[EXTRACTED INFORMATION]

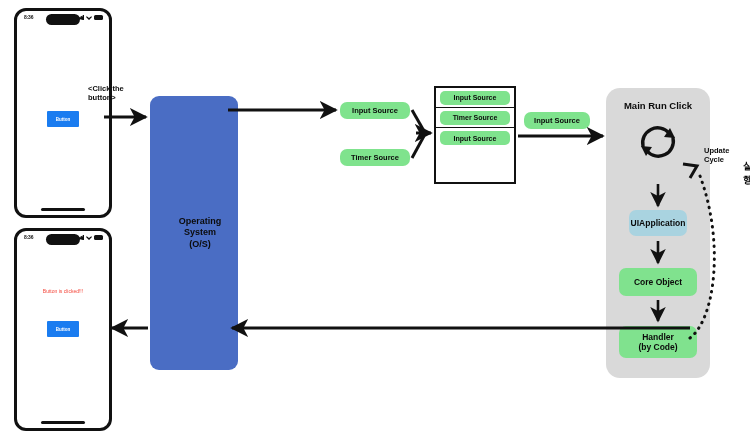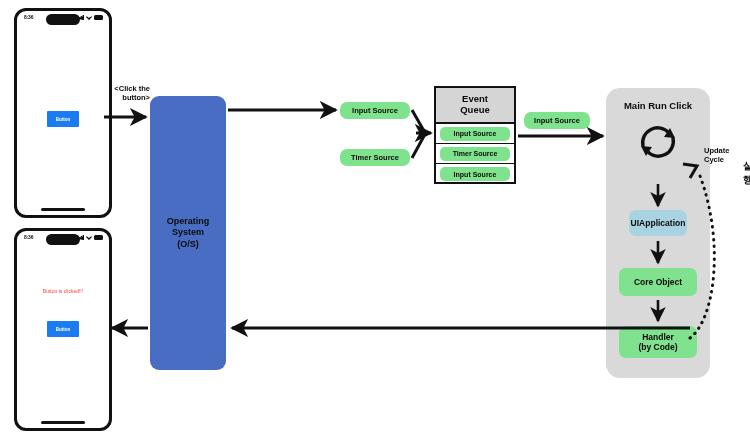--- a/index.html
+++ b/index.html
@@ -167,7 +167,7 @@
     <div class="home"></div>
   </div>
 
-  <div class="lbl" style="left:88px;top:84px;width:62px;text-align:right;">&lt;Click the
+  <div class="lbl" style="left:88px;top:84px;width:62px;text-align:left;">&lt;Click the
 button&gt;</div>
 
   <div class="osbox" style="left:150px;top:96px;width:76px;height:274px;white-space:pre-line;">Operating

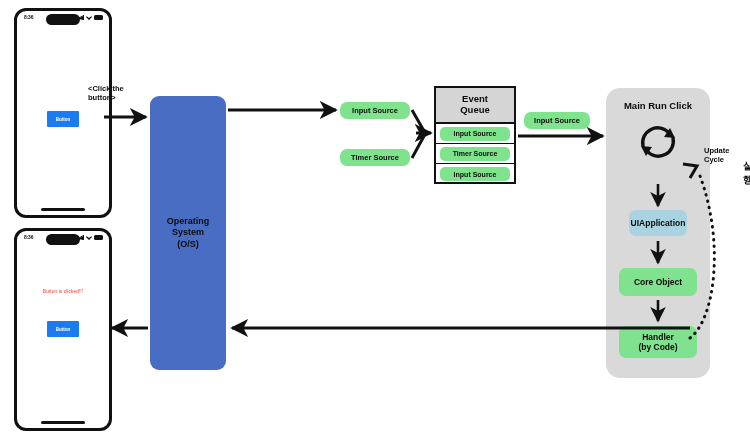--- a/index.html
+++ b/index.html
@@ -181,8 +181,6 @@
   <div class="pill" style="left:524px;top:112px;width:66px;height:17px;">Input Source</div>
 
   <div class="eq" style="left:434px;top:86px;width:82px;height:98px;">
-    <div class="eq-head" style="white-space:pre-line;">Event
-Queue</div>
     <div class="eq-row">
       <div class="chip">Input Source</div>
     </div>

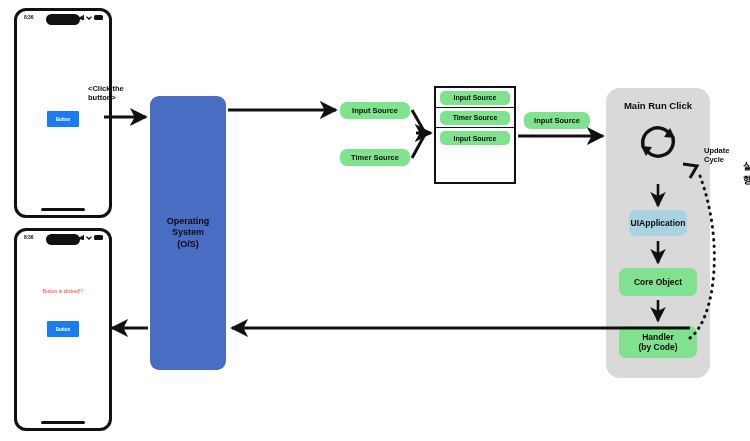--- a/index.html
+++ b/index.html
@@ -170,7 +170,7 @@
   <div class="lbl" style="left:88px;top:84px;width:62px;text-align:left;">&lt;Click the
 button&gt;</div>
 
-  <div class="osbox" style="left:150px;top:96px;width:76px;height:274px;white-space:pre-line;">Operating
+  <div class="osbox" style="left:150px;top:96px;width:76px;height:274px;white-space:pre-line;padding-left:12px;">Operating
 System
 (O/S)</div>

[/EXTRACTED INFORMATION]
[EXTRACTED INFORMATION]

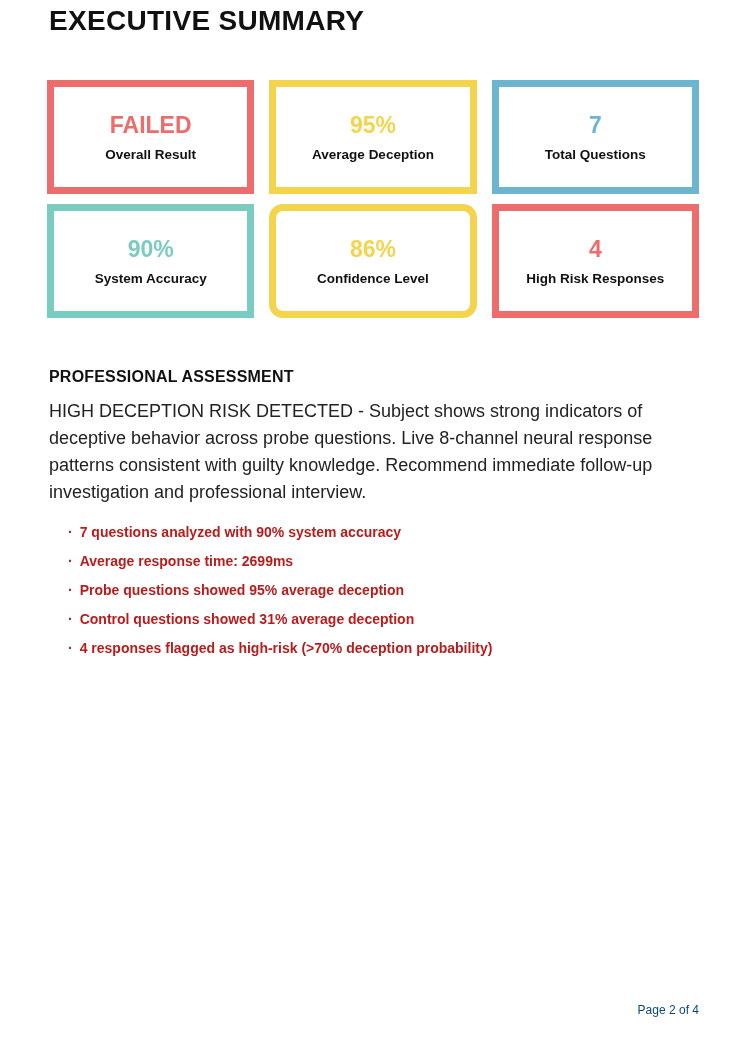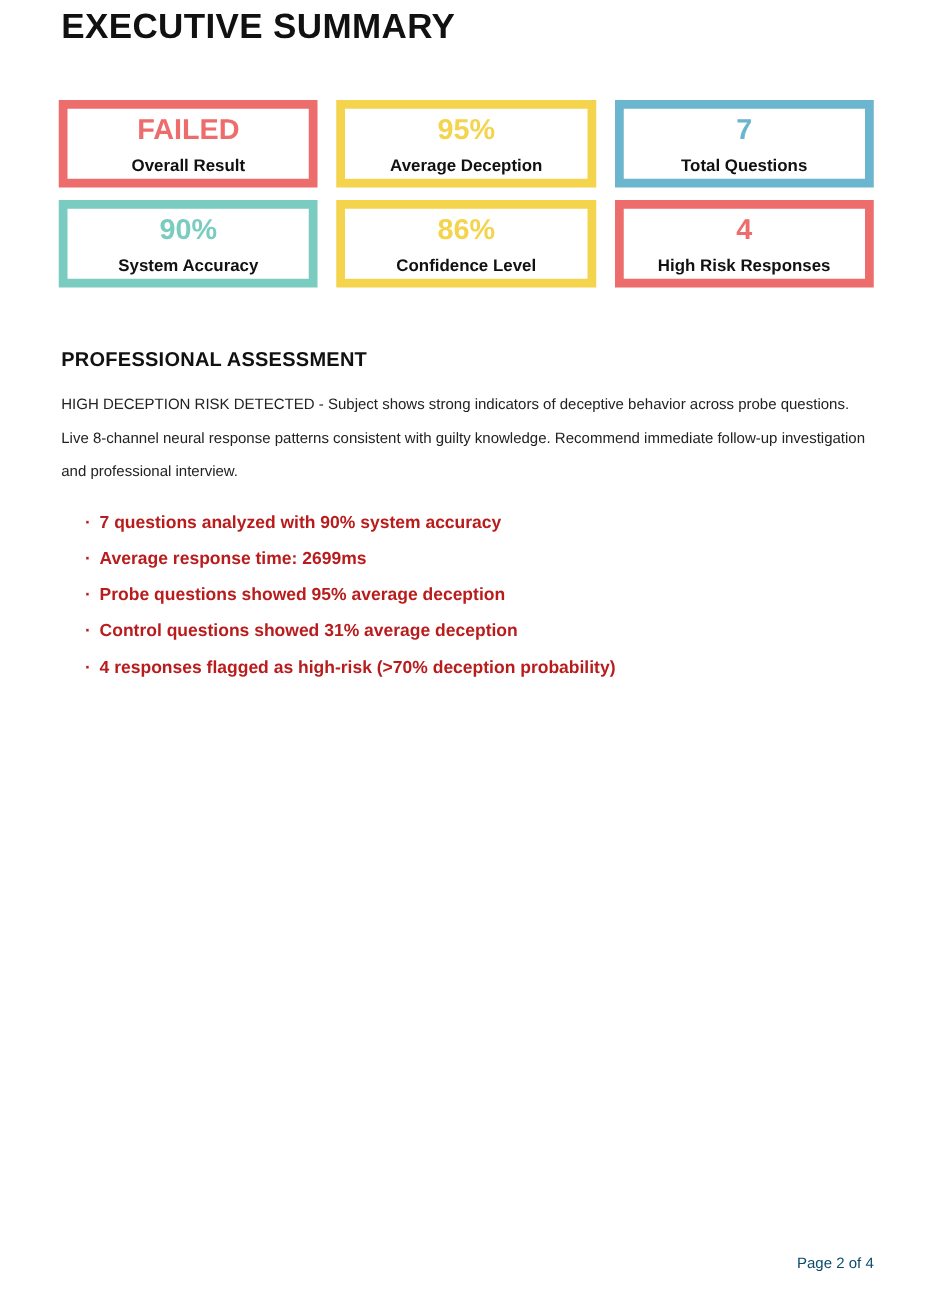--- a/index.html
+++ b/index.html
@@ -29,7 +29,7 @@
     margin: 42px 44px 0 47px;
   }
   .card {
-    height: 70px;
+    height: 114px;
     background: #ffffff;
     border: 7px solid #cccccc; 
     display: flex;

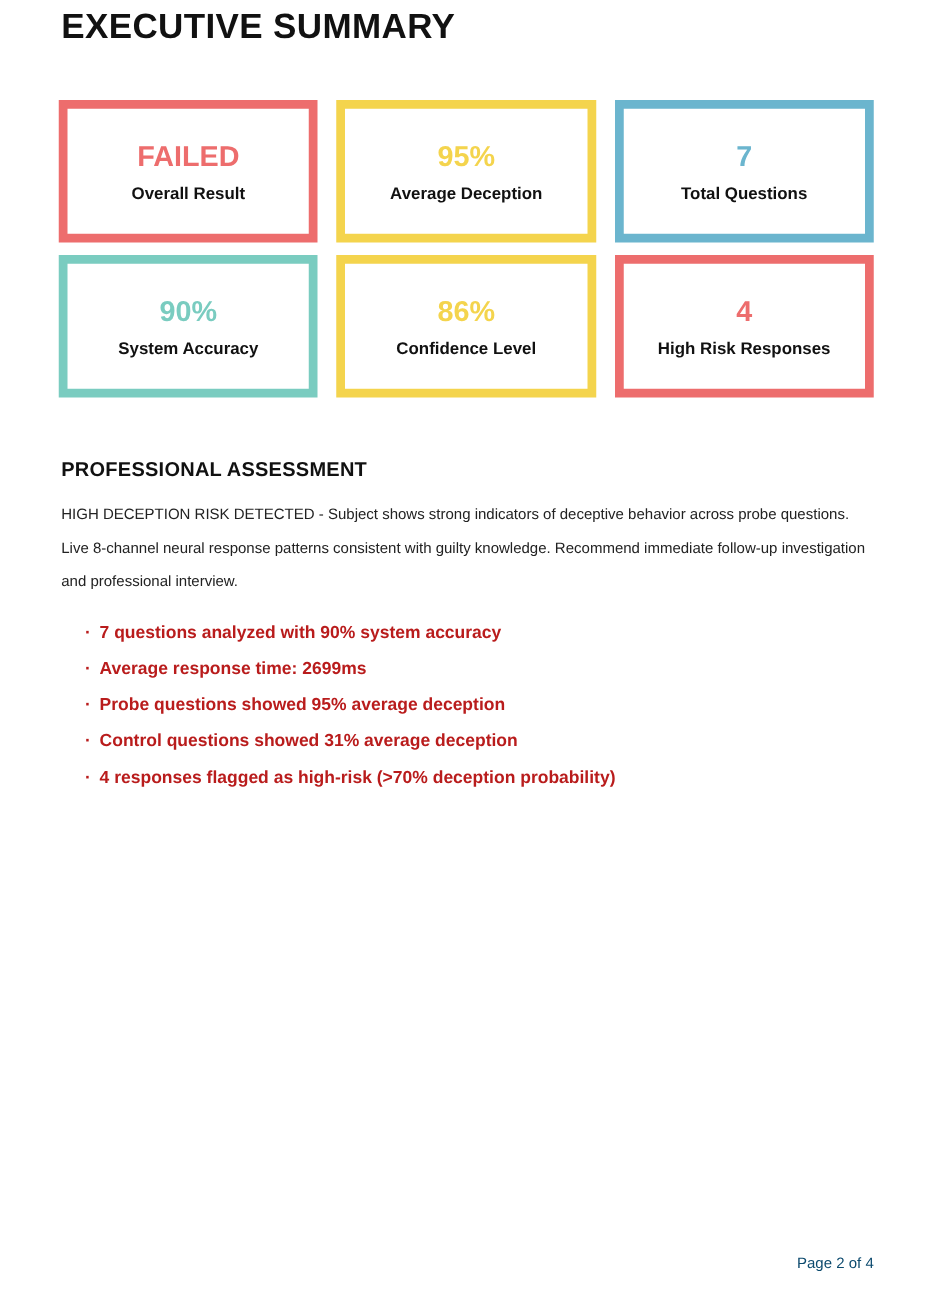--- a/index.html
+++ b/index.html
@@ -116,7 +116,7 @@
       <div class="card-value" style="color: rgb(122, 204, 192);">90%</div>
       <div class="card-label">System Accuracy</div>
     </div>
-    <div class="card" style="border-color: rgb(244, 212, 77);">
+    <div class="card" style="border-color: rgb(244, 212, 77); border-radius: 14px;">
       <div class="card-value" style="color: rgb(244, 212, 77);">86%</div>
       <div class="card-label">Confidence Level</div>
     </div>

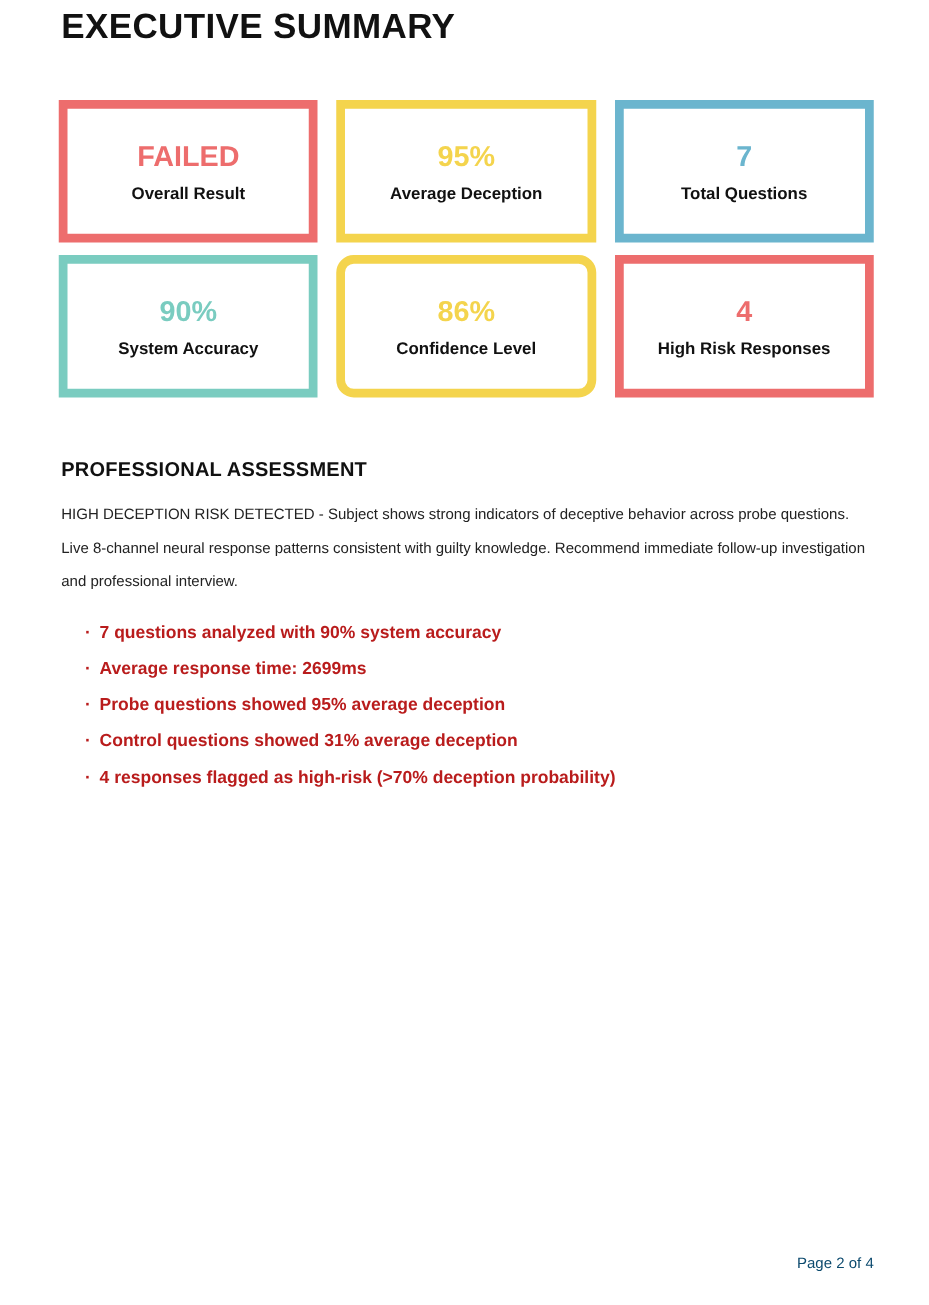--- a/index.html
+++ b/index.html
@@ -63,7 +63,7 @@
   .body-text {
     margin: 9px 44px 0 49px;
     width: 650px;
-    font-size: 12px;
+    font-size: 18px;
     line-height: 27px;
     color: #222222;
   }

[/EXTRACTED INFORMATION]
[EXTRACTED INFORMATION]

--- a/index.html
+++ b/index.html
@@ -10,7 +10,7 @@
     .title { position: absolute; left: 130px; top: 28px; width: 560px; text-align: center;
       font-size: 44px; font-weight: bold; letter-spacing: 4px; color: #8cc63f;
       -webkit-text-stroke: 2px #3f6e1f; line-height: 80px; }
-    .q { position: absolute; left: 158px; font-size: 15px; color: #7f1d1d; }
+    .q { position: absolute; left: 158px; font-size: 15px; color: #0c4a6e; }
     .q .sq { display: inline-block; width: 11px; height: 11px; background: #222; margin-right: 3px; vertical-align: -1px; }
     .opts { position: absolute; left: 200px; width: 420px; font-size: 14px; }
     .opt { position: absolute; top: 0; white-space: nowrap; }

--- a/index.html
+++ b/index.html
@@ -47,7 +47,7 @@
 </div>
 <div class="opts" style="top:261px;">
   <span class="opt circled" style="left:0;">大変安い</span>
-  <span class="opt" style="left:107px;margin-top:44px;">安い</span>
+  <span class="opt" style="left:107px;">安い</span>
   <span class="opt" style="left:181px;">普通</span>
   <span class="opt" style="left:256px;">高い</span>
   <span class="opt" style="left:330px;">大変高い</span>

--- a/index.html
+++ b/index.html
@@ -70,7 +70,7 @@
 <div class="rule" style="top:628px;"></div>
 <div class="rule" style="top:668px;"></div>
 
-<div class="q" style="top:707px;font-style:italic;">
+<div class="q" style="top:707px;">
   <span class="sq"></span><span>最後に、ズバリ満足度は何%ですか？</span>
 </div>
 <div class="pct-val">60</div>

[/EXTRACTED INFORMATION]

**WHAT YOU SHOULD DO**: Wherever the word "right" turns up in the material, copy the whole line.

**OUTPUT**:
-  <div class="lbl" style="left:88px;top:84px;width:62px;text-align:right;">&lt;Click the
     .q .sq { display: inline-block; width: 11px; height: 11px; background: #222; margin-right: 3px; vertical-align: -1px; }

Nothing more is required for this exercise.